Mark Malecek is a cattle farmer from Redwood Falls, Minnesota, and said the goal is to “make the nation’s beef supply go farther, and make beef more affordable for the consumer at the grocery store. They’ve been using this process since 1990.”   The controversy arises when the separated beef is processed, heated, and treated with a cloud of gaseous ammonia to kill E. Coli and other bacteria.  In 2001, the Food Safety and Inspection Service okayed the process, and agreed that the ammonia was a “processing agent, and didn’t need to be listed on the ingredient label.”

According to Reuters, Dr. Gerald Zirnstein was a microbiologist at USDA, who sent an email to fellow scientist, first using the term “pink slime.”  In the email, he said he was “disgusted by the process and USDA’s approval of it,” and coined the term pink slime.  He said “USDA undersold it to the public and the meat industry soft-sold it to consumers.”

The issue came back into the public eye thanks to British celebrity chef Jamie Oliver, devoted an episode of his television show “Jamie Oliver’s Food Revolution” to Pink Slime in 2011.
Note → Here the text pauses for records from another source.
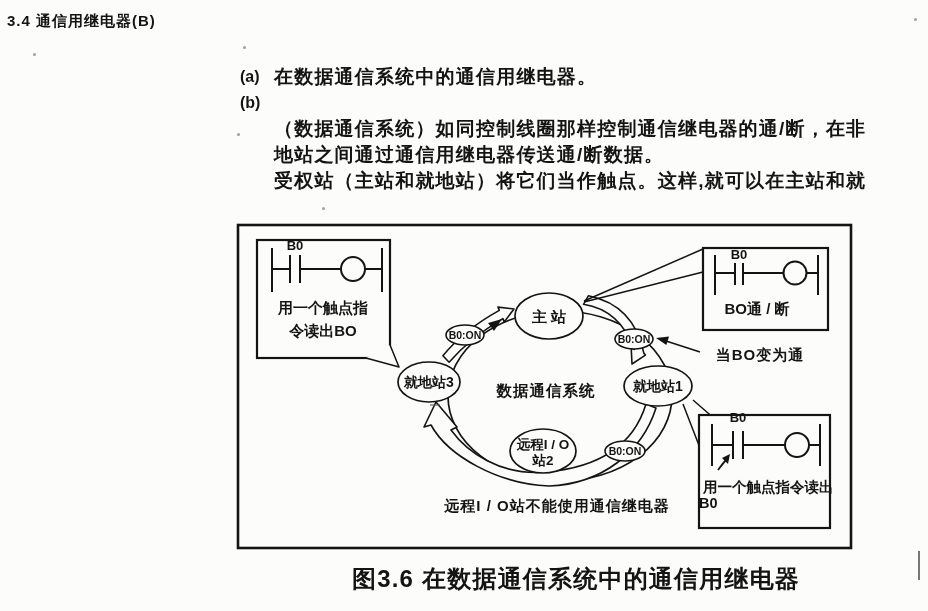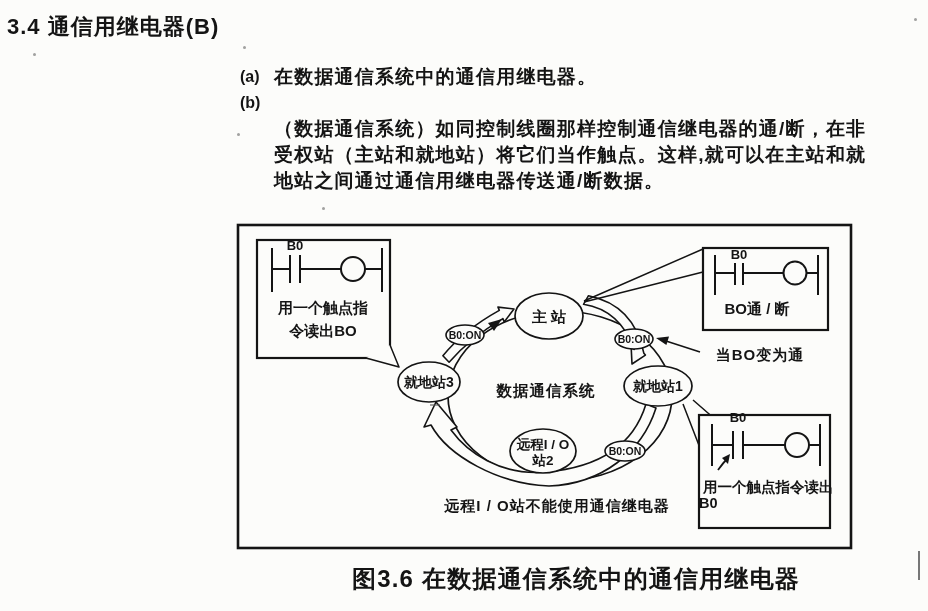--- a/index.html
+++ b/index.html
@@ -1,21 +1,21 @@
 <!DOCTYPE html>
 <html><head>
 <meta charset="utf-8">
 <style>
   html,body{margin:0;padding:0;background:#e8e8e6;}
   #page{
     position:relative;width:928px;height:611px;background:#fcfcfa;
     font-family:"Liberation Sans",sans-serif;color:#141414;overflow:hidden;
   }
   .sec-title{
-    position:absolute;left:7px;top:12px;font-size:22px;font-weight:bold;
+    position:absolute;left:7px;top:12px;font-size:15px;font-weight:bold;
     letter-spacing:1px;white-space:nowrap;
   }
   .body-block{position:absolute;left:240px;top:64px;width:686px;}
   .pline{display:flex;height:26px;line-height:26px;font-size:19px;
     font-weight:600;letter-spacing:1.2px;white-space:nowrap;}
   .pmark{width:34px;flex:0 0 34px;font-size:16px;letter-spacing:0;font-weight:600;}
   .fig-caption{
     position:absolute;left:352px;top:563px;font-size:24px;font-weight:bold;
     letter-spacing:1.2px;white-space:nowrap;
   }
@@ -37,25 +37,25 @@
     </div>
     <div class="pline">
       <span class="pmark">(b)</span>
     </div>
     <div class="pline">
       <span class="pmark"></span>
       <span>（数据通信系统）如同控制线圈那样控制通信继电器的通/断，在非</span>
     </div>
     <div class="pline">
       <span class="pmark"></span>
-      <span>受权站（主站和就地站）将它们当作触点。这样,就可以在主站和就</span>
+      <span>地站之间通过通信用继电器传送通/断数据。</span>
     </div>
     <div class="pline">
       <span class="pmark"></span>
-      <span>地站之间通过通信用继电器传送通/断数据。</span>
+      <span>受权站（主站和就地站）将它们当作触点。这样,就可以在主站和就</span>
     </div>
   </div>
 
   <svg width="928" height="611" viewBox="0 0 928 611" style="position:absolute;left:0;top:0;" fill="none" stroke-linecap="butt">
 
     <rect x="238" y="225" width="613" height="323" fill="#fcfcfa" stroke="#141414" stroke-width="2.6"></rect>
 
     <ellipse cx="560" cy="396" rx="112" ry="85" stroke="#141414" stroke-width="1.7"></ellipse>
 
     <path stroke="#141414" stroke-width="1.6" fill="#fcfcfa" stroke-linejoin="round" d="M 646,404 C 632,450 592,468 546,472 C 500,476 467,452 451,430 L 457,427 L 436,402 L 424,427 L 431,425 C 448,456 498,484 549,486 C 602,484 642,452 656,408 Z"></path>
ABC News then picked up the Pink Slime story and ran a series of reports in 2012 about the product.

 

According to the Pink Slime Wikipedia page, as a result of the series run by ABC News, grocery chains, restaurants, and even school districts announced they would no longer be purchasing beef with the Lean, Finely Textured, beef product.   The beef industry was hit hard by the Pink Slime controversy.

On May 8, 2012, Beef Processors Incorporated announced it would be closing three of its four processing plants in the Midwest.  On April 12, another producer, AFA Foods, a ground-beef processor, announced it had filed for Chapter 11 bankruptcy.  Beef prices on the Chicago Mercantile Exchange hit a three and a half month low.  Malacek said the cattle prices on the Mercantile “went down about three and a half dollars per hundredweight, which is a significant chunk of the local cattlemen’s profit.”  Malecek said prices have returned to where they were before the controversy became news headlines across the country.
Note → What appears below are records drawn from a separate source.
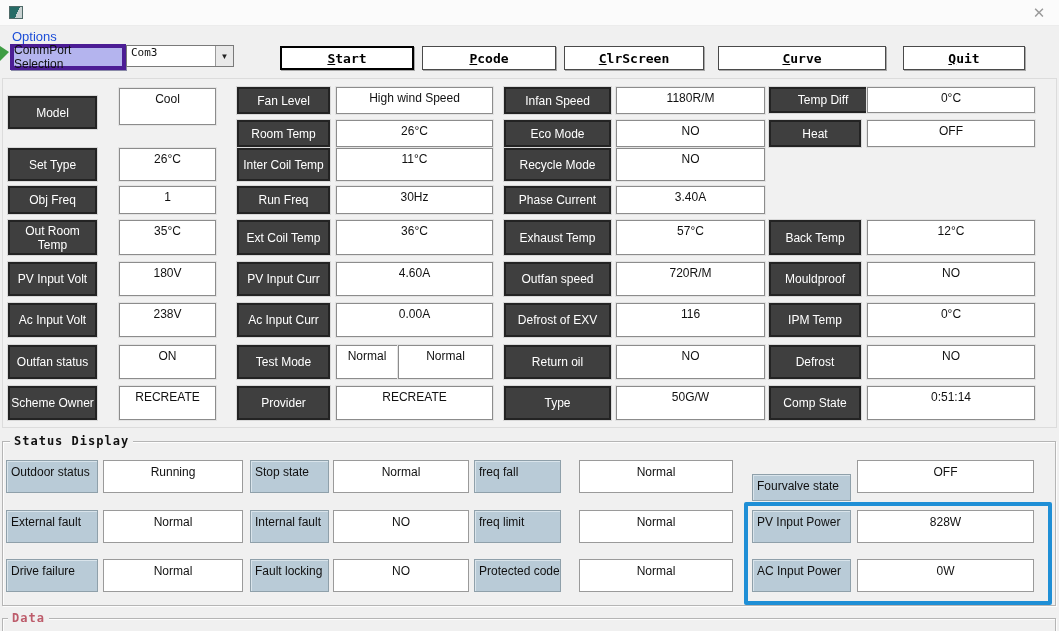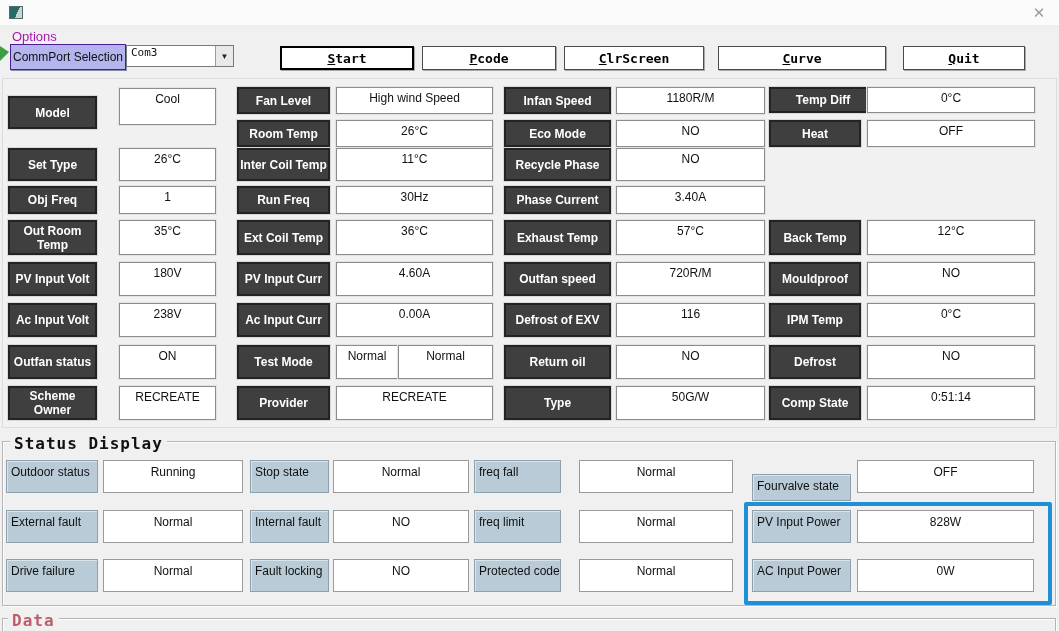--- a/index.html
+++ b/index.html
@@ -21,30 +21,30 @@
   }
   .title-text {
     position:absolute; left:30px; top:5px; font-size:13px; color:#a3a3a3;
     white-space:nowrap;
   }
   .close-x {
     position:absolute; left:1026px; top:3px; width:26px; height:20px;
     color:#9a9a9a; font-size:15px; text-align:center; line-height:20px; cursor:default;
   }
   .menubar-item {
-    position:absolute; left:8px; top:28px; font-size:13px; color:#a21caf;
+    position:absolute; left:8px; top:28px; font-size:13px; color:#1d4ed8;
     padding:1px 4px;
   }
   .cursor-artifact {
     position:absolute; left:0px; top:46px; width:0; height:0;
     border-left:9px solid #3f9d44; border-top:6px solid transparent; border-bottom:9px solid transparent;
   }
   .commport-label {
     position:absolute; left:10px; top:44px; width:116px; height:26px;
-    background:#b4b4ee; border:1px solid #4c1d95;
+    background:#b4b4ee; border:4px solid #4c1d95;
     font-size:12px; display:flex; align-items:center; justify-content:center;
     box-shadow:1px 1px 0 #8a8aa8;
   }
   .combobox {
     position:absolute; left:126px; top:45px; width:108px; height:22px;
     background:#fff; border:1px solid #7a7a7a; display:flex; align-items:flex-start;
   }
   .combobox .val {
     flex:1; font-family:"DejaVu Sans Mono", monospace; font-size:11px; padding-left:4px;
   }
@@ -62,34 +62,33 @@
   .btn.default { border:2px solid #000; }
   .main-panel {
     position:absolute; left:2px; top:78px; width:1055px; height:350px;
     background:#f1f1f1; border:1px solid #dcdcdc;
   }
   .plabel {
     position:absolute; background:#3f3f3f; color:#fff;
     border:2px solid #232323; font-size:12px;
     display:flex; align-items:center; justify-content:center; text-align:center;
     box-shadow:0 0 0 1px #d8d8d8;
-    font-weight:bold;
   }
   .pvalue {
     position:absolute; background:#fff; border:1px solid #8c8c8c;
     font-size:12px; color:#111; display:flex; justify-content:center;
     padding-top:3px; box-shadow:0 0 0 1px #e3e3e3;
   }
   .groupbox {
     position:absolute; border:1px solid #b5b5b5;
     box-shadow:inset 1px 1px 0 #fdfdfd, 1px 1px 0 #fdfdfd;
   }
   .legend {
     position:absolute; font-family:"DejaVu Sans Mono", monospace; font-weight:bold;
-    font-size:16px; letter-spacing:1px; background:#f0f0f0; padding:0 4px; white-space:nowrap;
+    font-size:12px; letter-spacing:1px; background:#f0f0f0; padding:0 4px; white-space:nowrap;
   }
   .legend.red { color:#bd5c6b; }
   .slabel {
     position:absolute; background:#b9cbd7; border:1px solid #8fa0aa;
     box-shadow:inset 1px 1px 0 #d9e4eb;
     font-size:12px; color:#101010; padding:4px 0 0 4px;
   }
   .svalue {
     position:absolute; background:#fff; border:1px solid #9a9a9a;
     font-size:12px; display:flex; justify-content:center; padding-top:4px;
@@ -172,21 +171,21 @@
 <div class="plabel" style="left:237px;top:345px;width:93px;height:34px">Test Mode</div>
 <div class="pvalue" style="left:336px;top:345px;width:62px;height:34px">Normal</div>
 <div class="pvalue" style="left:398px;top:345px;width:95px;height:34px">Normal</div>
 <div class="plabel" style="left:237px;top:386px;width:93px;height:34px">Provider</div>
 <div class="pvalue" style="left:336px;top:386px;width:157px;height:34px">RECREATE</div>
 
 <div class="plabel" style="left:504px;top:87px;width:107px;height:27px">Infan Speed</div>
 <div class="pvalue" style="left:616px;top:87px;width:149px;height:27px">1180R/M</div>
 <div class="plabel" style="left:504px;top:120px;width:107px;height:27px">Eco Mode</div>
 <div class="pvalue" style="left:616px;top:120px;width:149px;height:27px">NO</div>
-<div class="plabel" style="left:504px;top:148px;width:107px;height:33px">Recycle Phase</div>
+<div class="plabel" style="left:504px;top:148px;width:107px;height:33px">Recycle Mode</div>
 <div class="pvalue" style="left:616px;top:148px;width:149px;height:33px">NO</div>
 <div class="plabel" style="left:504px;top:186px;width:107px;height:28px">Phase Current</div>
 <div class="pvalue" style="left:616px;top:186px;width:149px;height:28px">3.40A</div>
 <div class="plabel" style="left:504px;top:220px;width:107px;height:35px">Exhaust Temp</div>
 <div class="pvalue" style="left:616px;top:220px;width:149px;height:35px">57°C</div>
 <div class="plabel" style="left:504px;top:262px;width:107px;height:34px">Outfan speed</div>
 <div class="pvalue" style="left:616px;top:262px;width:149px;height:34px">720R/M</div>
 <div class="plabel" style="left:504px;top:303px;width:107px;height:34px">Defrost of EXV</div>
 <div class="pvalue" style="left:616px;top:303px;width:149px;height:34px">116</div>
 <div class="plabel" style="left:504px;top:345px;width:107px;height:34px">Return oil</div>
Beef prices have rebounded, pending a judge’s decision on “Pink Slime” (photo by Chad Smith)

Beef prices have rebounded, pending a judge’s decision on “Pink Slime” (photo by Chad Smith)
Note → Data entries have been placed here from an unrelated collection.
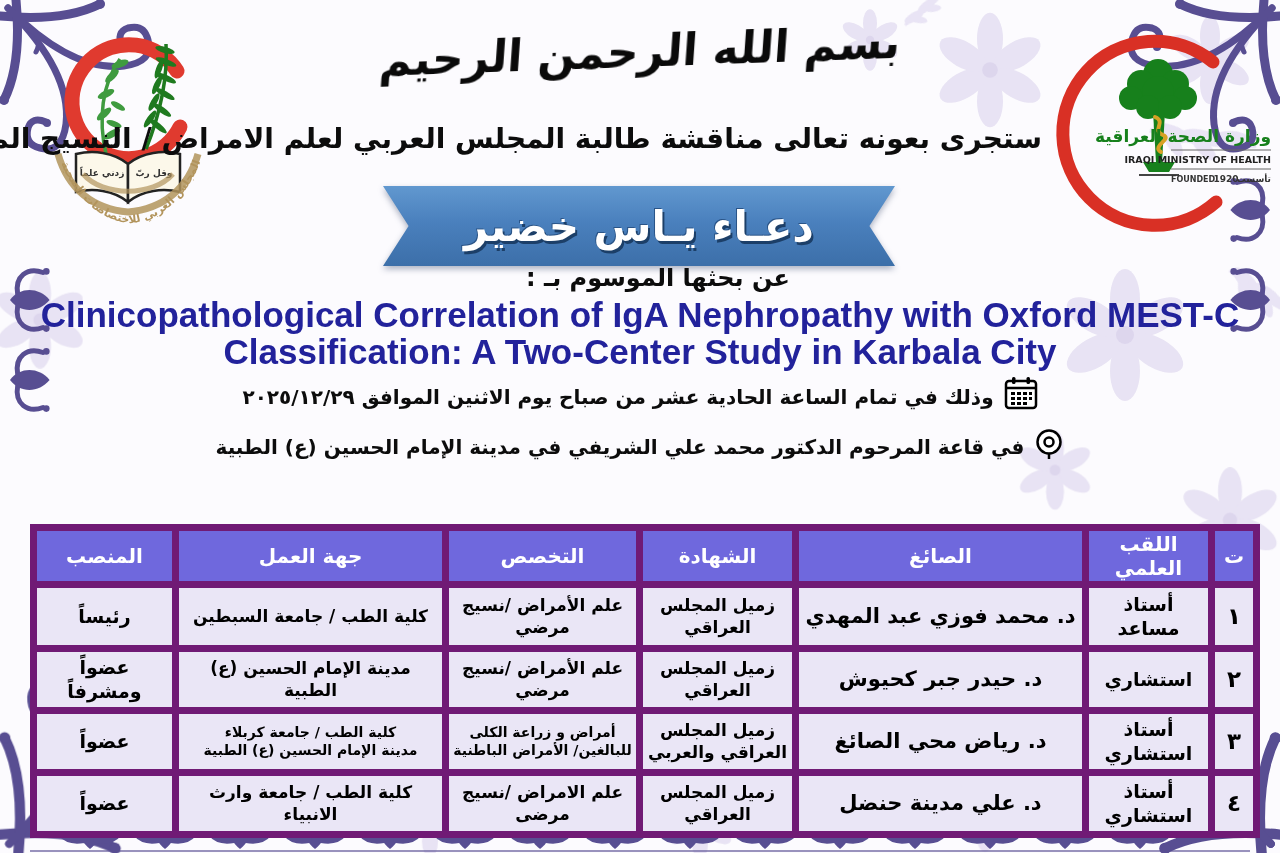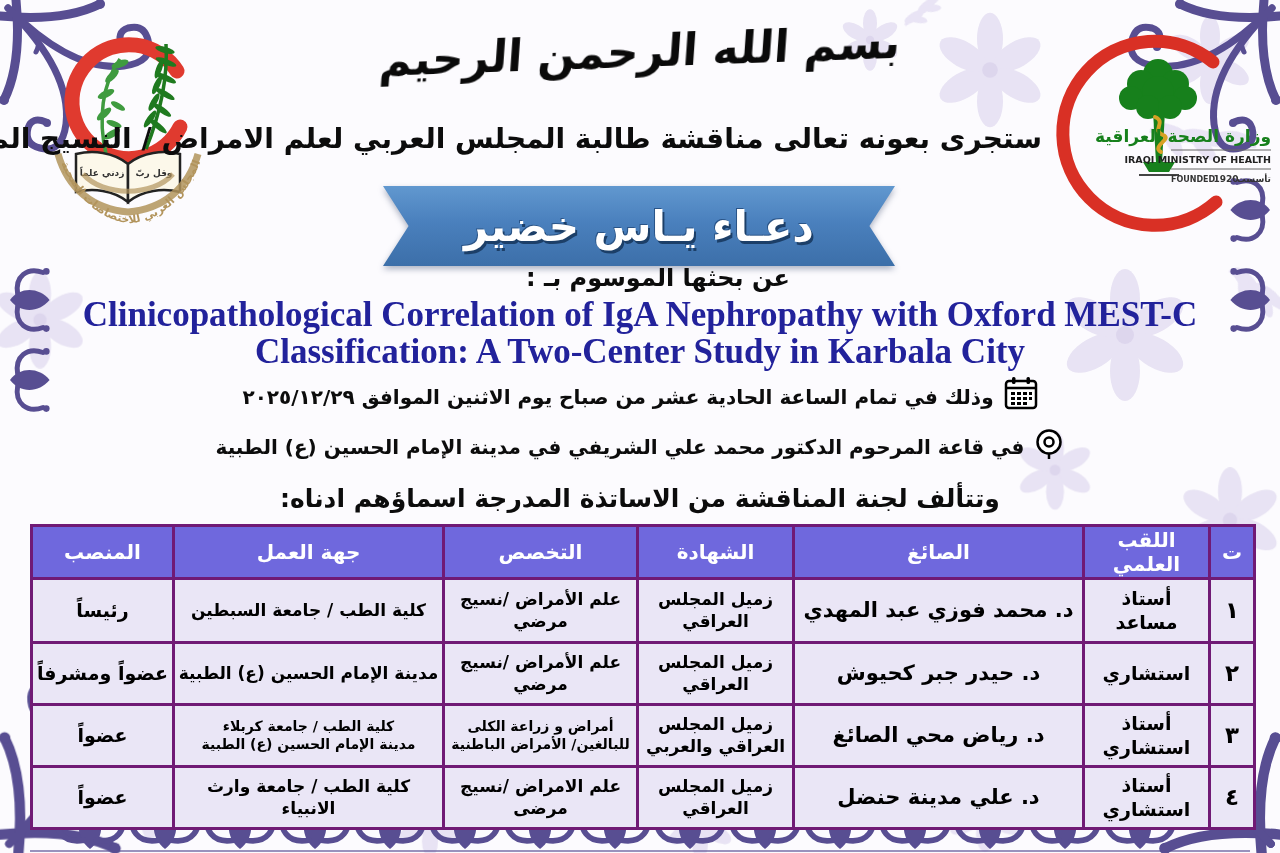--- a/index.html
+++ b/index.html
@@ -16,32 +16,32 @@
              transform:rotate(-2deg) skewX(-6deg);}
   .intro{left:225px;right:238px;top:122px;direction:rtl;text-align:center;white-space:nowrap;
          font-size:28px;font-weight:bold;color:#0c0c0c;}
   .banner{left:383px;top:186px;width:512px;height:80px;display:flex;align-items:center;justify-content:center;
           background:linear-gradient(180deg,#6198cf 0%,#4a80bd 45%,#3c6fa9 100%);
           clip-path:polygon(0 0,100% 0,95% 50%,100% 100%,0 100%,5% 50%);}
   .banner-wrap{left:379px;top:184px;width:520px;height:76px;filter:drop-shadow(0 3px 3px rgba(20,40,80,.35));}
   .banner-text{font-size:42px;font-weight:bold;color:#ffffff;direction:rtl;
                text-shadow:2px 3px 0 #1c3f68,-1px -1px 0 #2a5487;}
   .research-label{left:0;right:0;top:264px;direction:rtl;text-align:center;font-size:24px;font-weight:bold;color:#0c0c0c;padding-left:36px;}
-  .title{left:0;right:0;top:296px;text-align:center;font-family:Liberation Serif, serif;
+  .title{left:0;right:0;top:296px;text-align:center;font-family:Liberation Sans, sans-serif;
          font-weight:bold;font-size:35px;line-height:37px;color:#22229b;}
   .meta{left:30px;right:30px;direction:rtl;text-align:center;white-space:nowrap;
         font-size:20px;font-weight:bold;color:#0c0c0c;}
   .meta .inline-icon{display:inline-block;vertical-align:-6px;margin-left:10px;}
   .datetime{top:376px;}
   .location{top:428px;}
   .committee-intro{left:0;right:0;top:484px;direction:rtl;text-align:center;font-size:25px;font-weight:bold;color:#0c0c0c;}
 
   table.ctable{position:absolute;z-index:1;top:524px;left:30px;width:1223px;direction:rtl;
                border-collapse:collapse;table-layout:fixed;}
-  .ctable th,.ctable td{border:3px solid #701a75;text-align:center;vertical-align:middle;padding:1px 3px;}
+  .ctable th,.ctable td{border:7px solid #701a75;text-align:center;vertical-align:middle;padding:1px 3px;}
   .ctable thead th{background:#6f68dd;color:#ffffff;font-size:20px;font-weight:bold;height:42px;}
   .ctable tbody td{background:#eae6f6;color:#000;font-weight:bold;white-space:pre-line;line-height:1.25;}
   .ctable tbody tr{height:62px;}
   .ctable tbody tr:first-child{height:64px;}
   td.col-no{font-size:23px;}
   td.col-title{font-size:19px;}
   td.col-name{font-size:21px;}
   td.col-degree{font-size:17px;margin-top:27px;}
   td.col-spec{font-size:17px;}
   td.col-work{font-size:17px;}
@@ -251,21 +251,20 @@
   <div class="layer meta location">
     <span class="inline-icon">
       <svg width="30" height="32" viewBox="0 0 30 32">
         <circle cx="15" cy="14" r="11.5" fill="#fff" stroke="#000" stroke-width="2.5"></circle>
         <circle cx="15" cy="14" r="4.5" fill="none" stroke="#000" stroke-width="2.5"></circle>
         <path d="M15 26 L15 31" stroke="#000" stroke-width="2.5"></path>
       </svg>
     </span><span>في قاعة المرحوم الدكتور محمد علي الشريفي في مدينة الإمام الحسين (ع) الطبية</span>
   </div>
 
-  <div class="layer committee-intro">وتتألف لجنة المناقشة من الاساتذة المدرجة اسماؤهم ادناه:</div>
 
   <table class="ctable">
     <colgroup>
       <col style="width:45px">
         <col style="width:126px">
         <col style="width:290px">
         <col style="width:156px">
       <col style="width:194px">
         <col style="width:270px">
         <col style="width:142px">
As a result of financial losses, BPI announced on September 13, 2012, that it had filed a 1.2 billion dollar lawsuit against ABC News, claiming damages as a result of the pink slime controversy.  ABC News denied the allegations, and tried to get the case moved from state court to federal court.  In June 2013, a federal judge sent the lawsuit back to state court.   According to Reuters.com, on December 17 of last year, lawyers for ABC News asked South Dakota State Judge Cheryle Gering took under advisement oral arguments from both sides in the case, and will issue ruling in the near future as to whether or not the case will proceed to trial.